First-quarter results released on April 18 by aluminum giant Alcoa feature a major blemish: Losses of $150 million to date from its decision to lock out workers at its ABI smelter in Quebec in January, according to United Steelworkers.
"Just how much is Alcoa willing to lose before getting back to the bargaining table?" said Clément Masse, president of United Steelworkers (USW), Local 9700, representing the 1,030 locked-out ABI employees.
"The lockout has been a terrible financial decision from the beginning, considering that shutting down and eventually re-starting the smelter's potlines will cost $100 million alone," said Masse.
In addition to the $100-million cost associated with the production shutdown and eventual restart, lost profits from the ABI lockout amount to at least US$16 million a month — approximately $50 million since the lockout began, said the union.
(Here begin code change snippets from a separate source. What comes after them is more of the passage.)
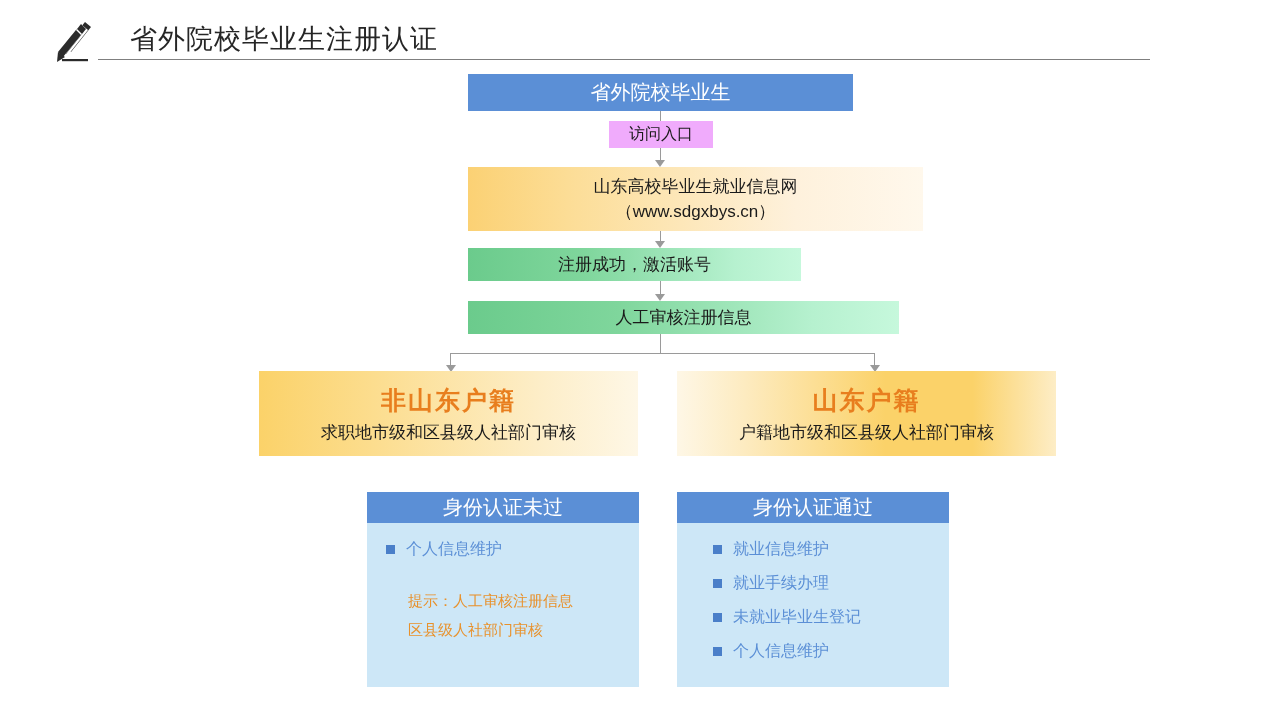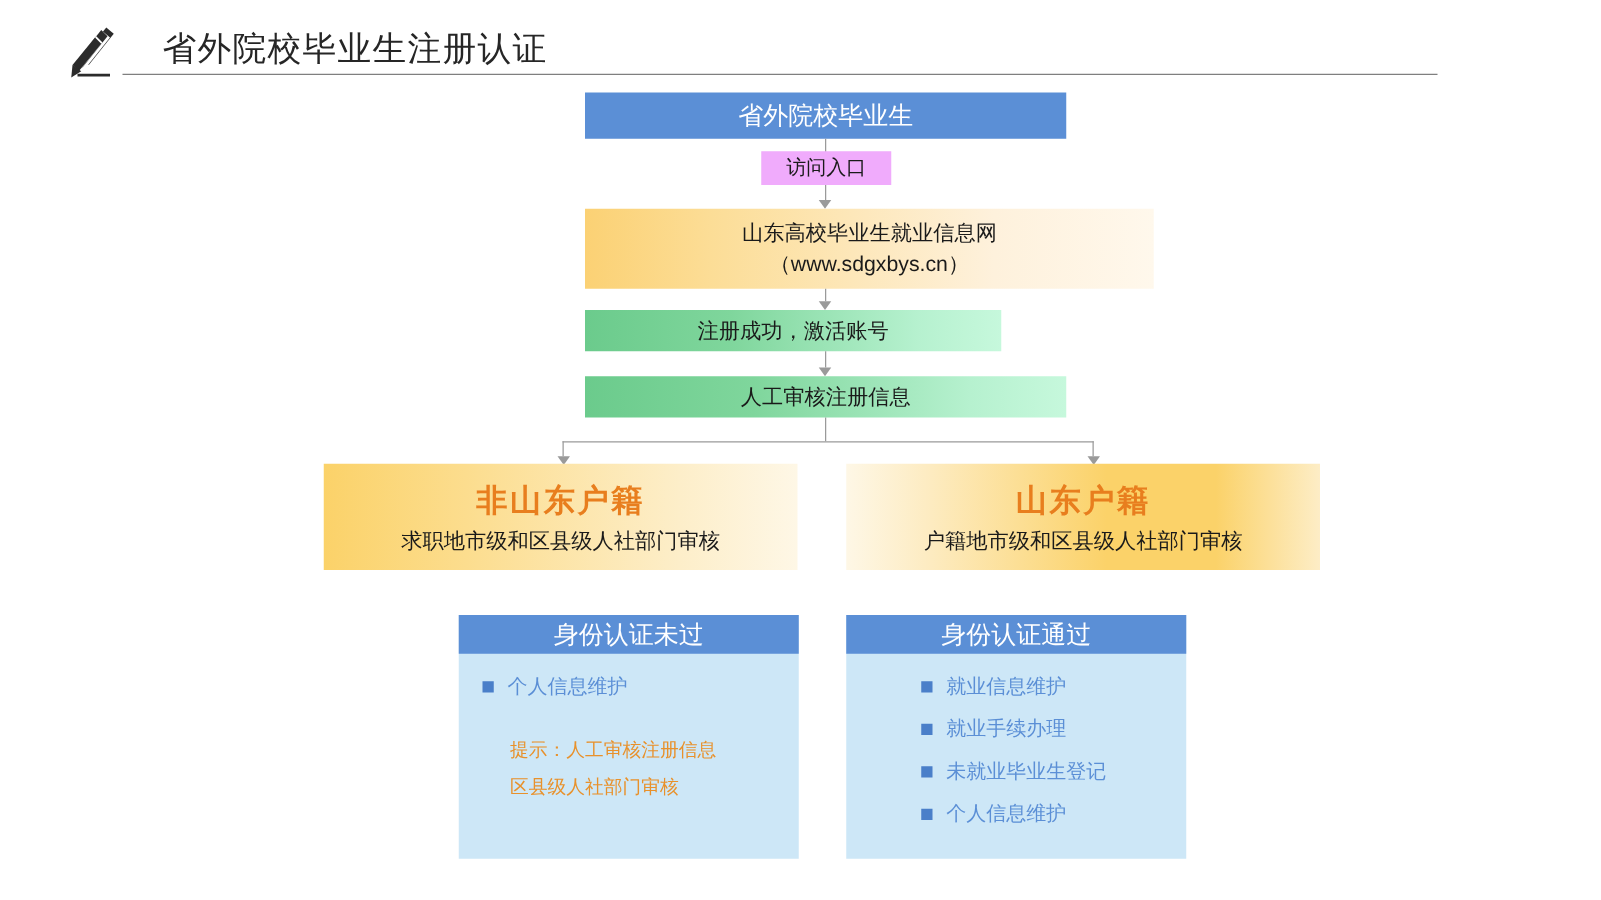--- a/index.html
+++ b/index.html
@@ -97,7 +97,7 @@
 
   .box-green2 {
     left: 468px; top: 301px;
-    width: 385px; height: 33px;
+    width: 431px; height: 33px;
     background: linear-gradient(to right, #6BCB8C 0%, #7FD69C 35%, #B6F1CF 80%, #C6F8DC 100%);
     color: #1a1a1a;
     font-size: 17px;

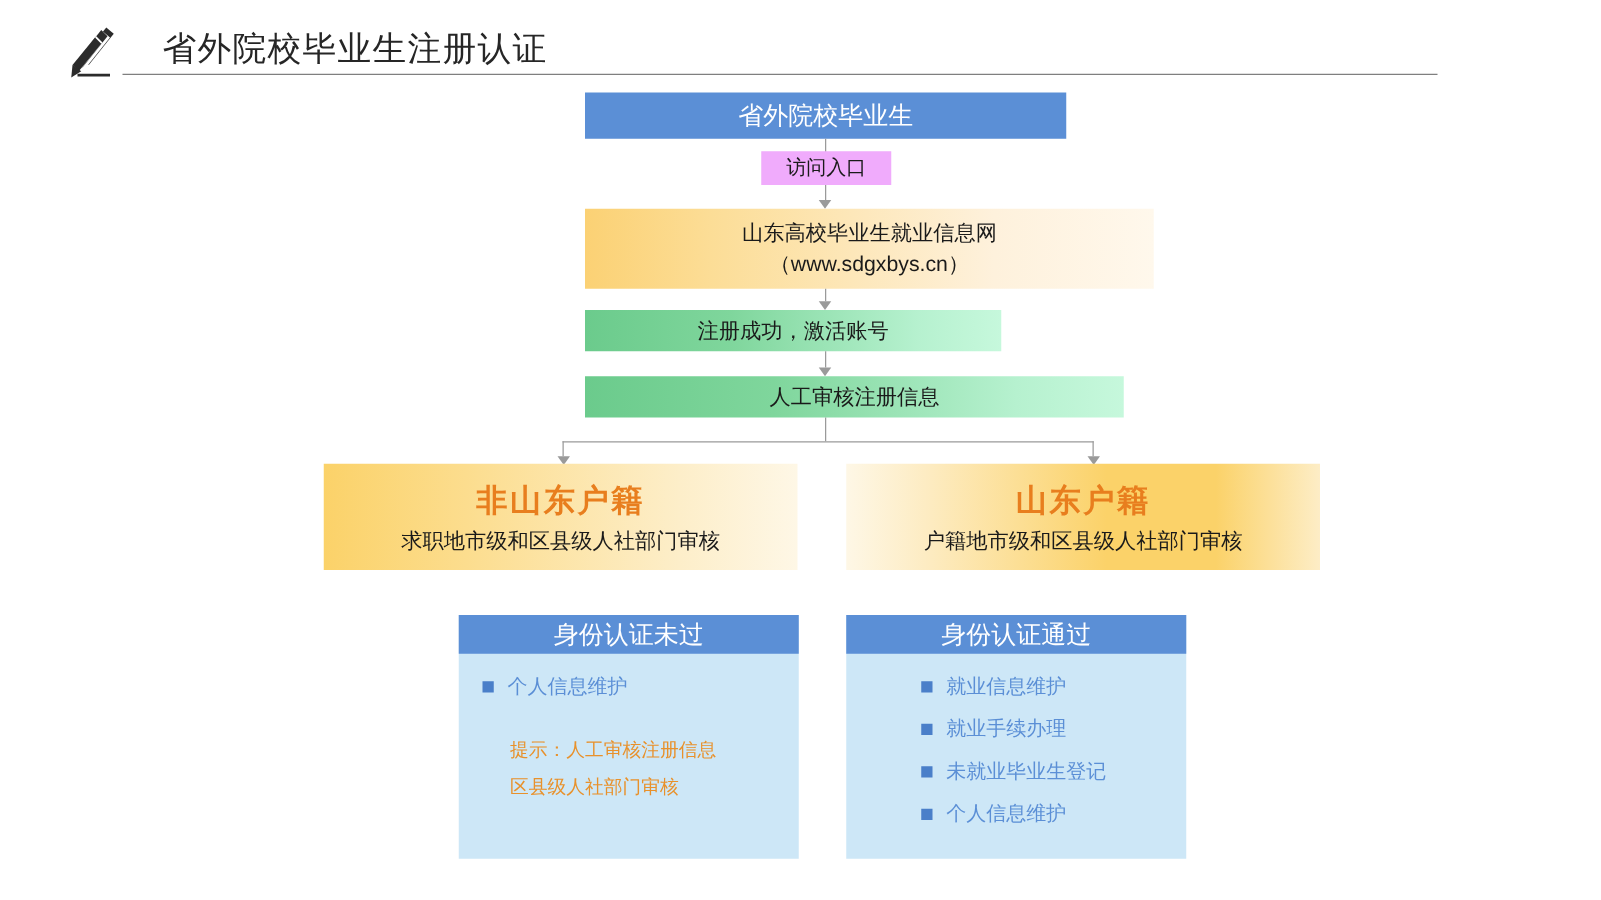--- a/index.html
+++ b/index.html
@@ -238,7 +238,7 @@
     margin-right: 11px;
   }
   .p-left .bullet-row  { padding-left: 19px; }
-  .p-right .bullet-row { padding-left: 60px; margin-bottom: 13px; }
+  .p-right .bullet-row { padding-left: 36px; margin-bottom: 13px; }
 
   .hint {
     font-size: 15px;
The estimate of lost profits is very conservative and is based on data from the Commodities Research Unit (CRU), according to the USW.
Estimated losses from the lockout are conservative because they are based on prices and production costs for the smelter's aluminum ingots only. The estimates don't take into account the fact that three-quarters of ABI's normal production consists of value-added billets and slabs, which generate greater profits than ingot production, said the union.
Prior to the lockout at ABI, the USW's bargaining committee had agreed to consider the creation of a new pension plan for all employees — in direct response to the employer's concerns. Rather than continue negotiations to reach a settlement on the remaining two outstanding issues, the company broke off talks and forced a vote on a final offer that was rejected by workers, said the union.
The company locked out its employees on Jan. 11.